─── GIVEN DATA ───

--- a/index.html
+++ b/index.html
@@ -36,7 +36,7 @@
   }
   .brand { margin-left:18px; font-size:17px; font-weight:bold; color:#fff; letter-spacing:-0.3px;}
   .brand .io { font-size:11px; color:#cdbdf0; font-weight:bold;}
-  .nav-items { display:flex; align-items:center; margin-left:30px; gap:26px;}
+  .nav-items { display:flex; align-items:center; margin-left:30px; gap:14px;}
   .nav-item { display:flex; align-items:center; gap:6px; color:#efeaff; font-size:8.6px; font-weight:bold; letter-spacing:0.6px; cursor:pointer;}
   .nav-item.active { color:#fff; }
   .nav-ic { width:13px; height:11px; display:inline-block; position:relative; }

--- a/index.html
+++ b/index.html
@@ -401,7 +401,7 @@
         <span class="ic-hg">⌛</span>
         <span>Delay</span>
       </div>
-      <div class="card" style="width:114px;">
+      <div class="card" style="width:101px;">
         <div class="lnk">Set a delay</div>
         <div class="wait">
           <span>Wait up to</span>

───
─── GIVEN DATA ───

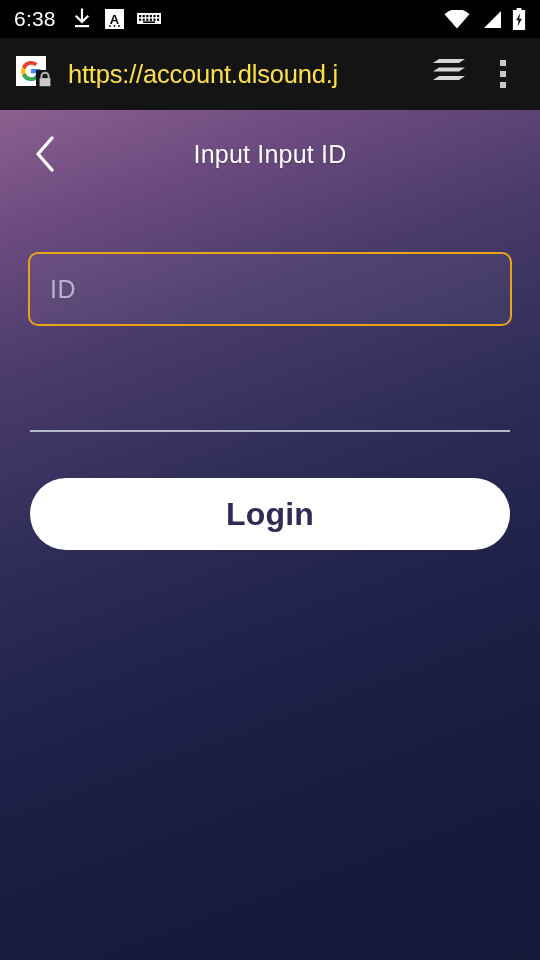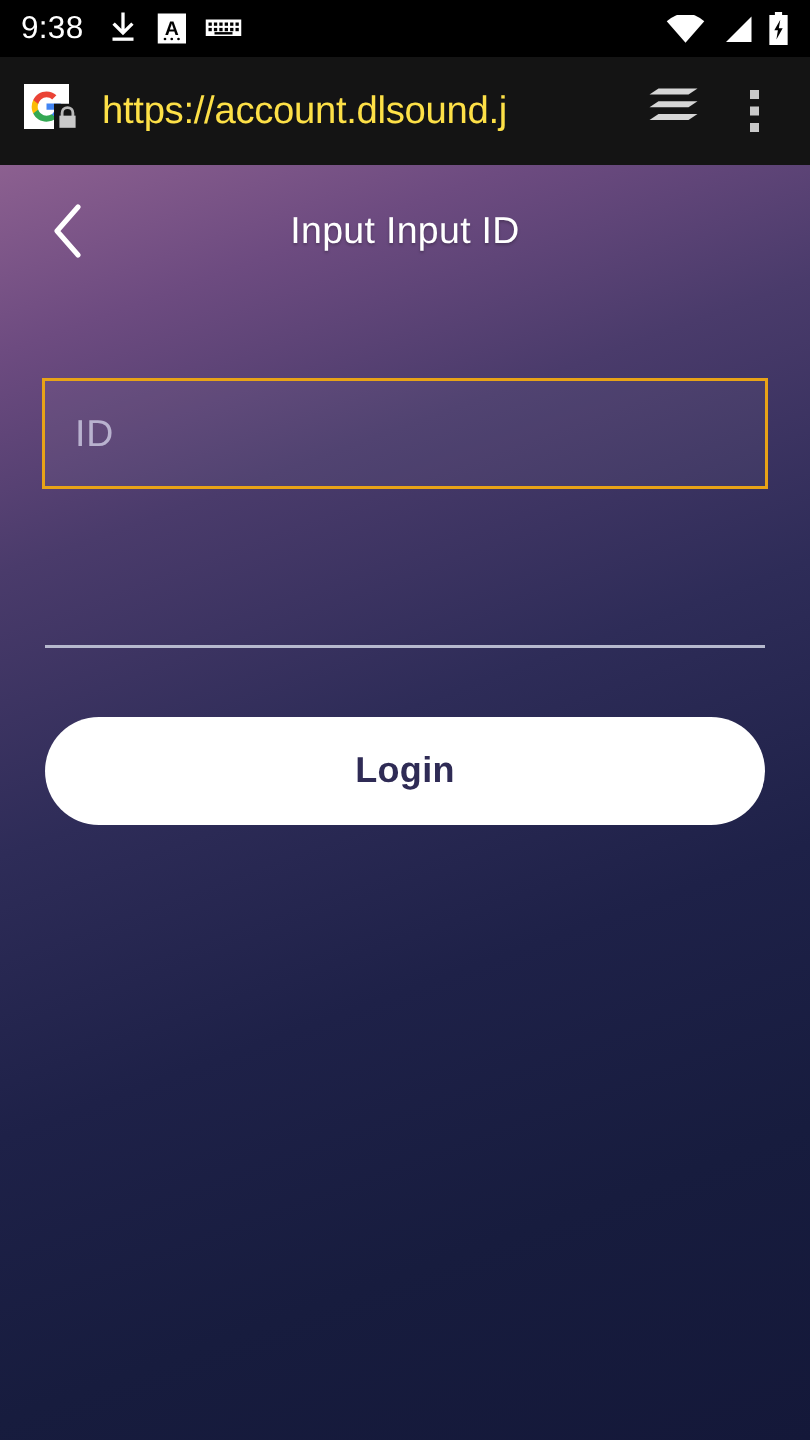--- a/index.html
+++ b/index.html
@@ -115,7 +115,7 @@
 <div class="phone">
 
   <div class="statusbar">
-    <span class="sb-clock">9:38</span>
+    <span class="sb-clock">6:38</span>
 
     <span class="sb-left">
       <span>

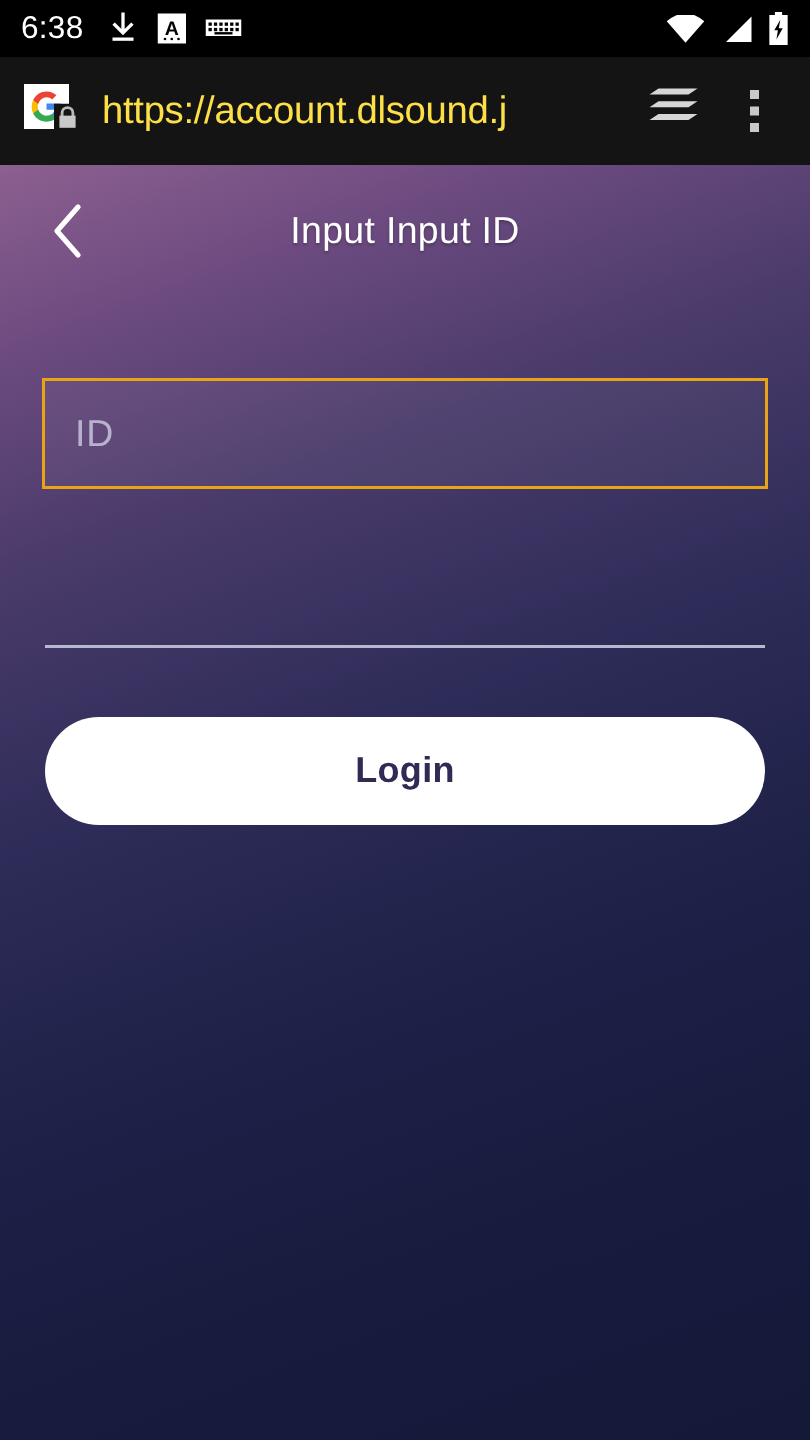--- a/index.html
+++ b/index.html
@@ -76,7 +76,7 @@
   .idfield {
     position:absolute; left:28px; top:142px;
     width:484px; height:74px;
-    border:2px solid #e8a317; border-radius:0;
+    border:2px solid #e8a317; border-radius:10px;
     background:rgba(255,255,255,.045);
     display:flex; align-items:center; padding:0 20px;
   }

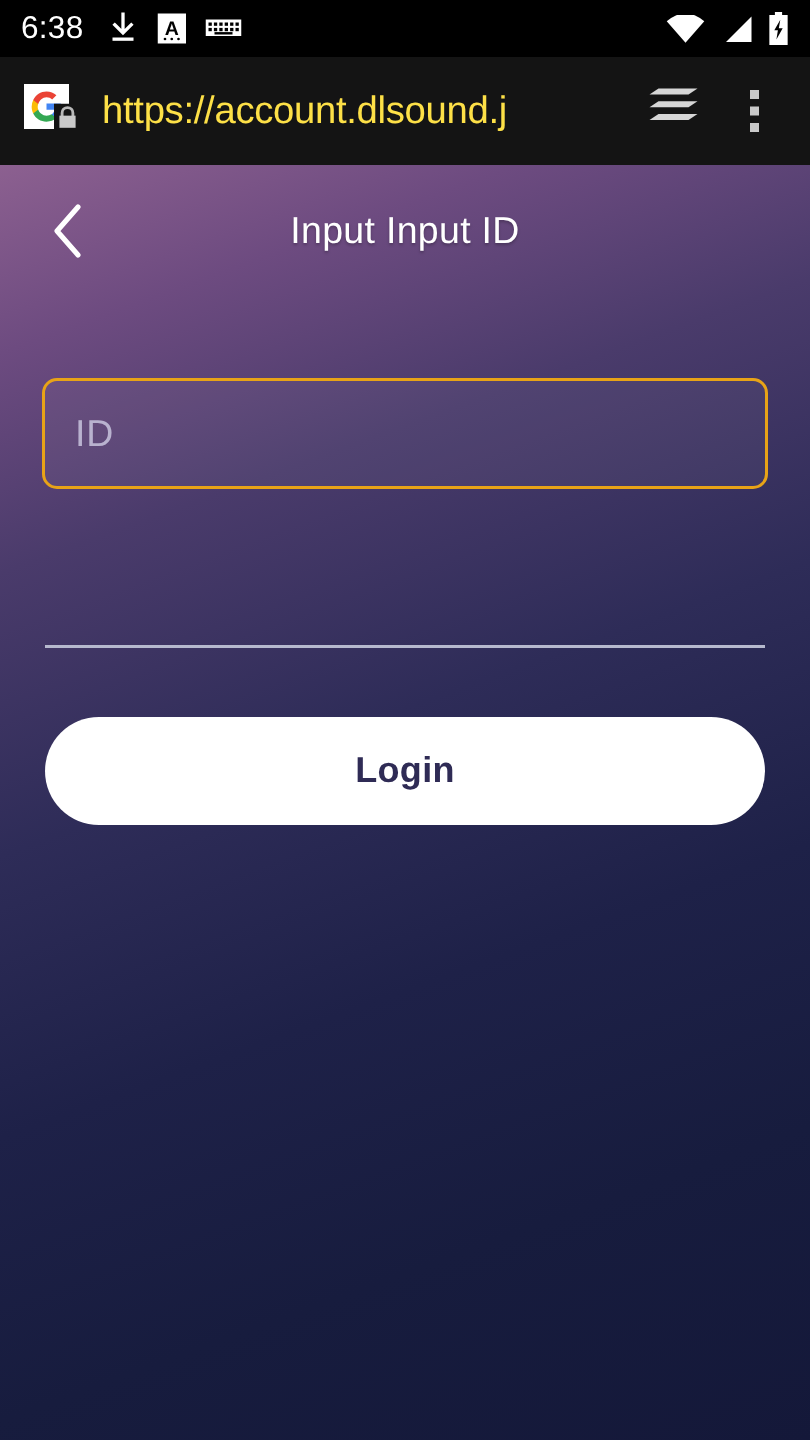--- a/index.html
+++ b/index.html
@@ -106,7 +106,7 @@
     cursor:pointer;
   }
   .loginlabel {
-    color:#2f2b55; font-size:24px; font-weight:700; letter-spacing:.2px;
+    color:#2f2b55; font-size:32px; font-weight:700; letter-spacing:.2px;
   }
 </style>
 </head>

───

**REQUIRED ACTION:** From the data above, count the lines where "position" occurs and give that figure and nothing else.

**REPLY:** 2